A sharp rise in borrowing from domestic and global banks to fund the budget deficit boosted the Gulf country’s debt-to-GDP ratio from only around 1.5 percent at the end of 2014 to nearly 29.9 percent at the end of 2024, said Saeed Al-Shaikh, a former member of Shura council (appointed parliament).
Al-Shaikh, an ex-chief economist at the Saudi National Bank, said Saudi Arabia’s GDP, the largest in the Arab world, has sharply fluctuated in the past period and recorded negative growth in some years due to its heavy reliance on unpredictable oil exports.

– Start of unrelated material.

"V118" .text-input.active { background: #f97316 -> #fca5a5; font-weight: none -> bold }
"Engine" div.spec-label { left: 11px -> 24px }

“Borrowing has had no evident impact on GDP growth, which continued to fluctuate as it shrank by 5.07 percent in 2020 and 2.93 percent in 2023...this indicates that the stimulant effects of borrowing have remained limited because it has not been directed to long-term productive sectors but to cover current expenditure,” Al-Shaikh wrote in the Saudi Arabic language daily Maal (money) on Monday.
Al-Shaikh said the private sector has outperformed the public sector over the past months, surging by around five percent in the first quarter of 2025 against an overall GDP growth of 1.06 percent.
But he argued that such good performance was linked to high public spending, adding that this made it dependent on the government and unable to spearhead growth in the Kingdom when public revenues decline.
Forecasts by the Riyadh-based Jadwa consultancy firm showed the Kingdom’s public debt will swell to around 32 percent at the end of 2025 and 33.5 percent at the end of 2026 in line with government plans to borrow again to finance the shortfall.
It estimated the debt at around 1.2 billion Saudi riyals ($320 billion) at the end of 2024 and is projected to rise to SAR1.34 billion ($357 billion) at the end of 2025 and nearly SAR1.47 billion ($392 billion) at the end of 2026.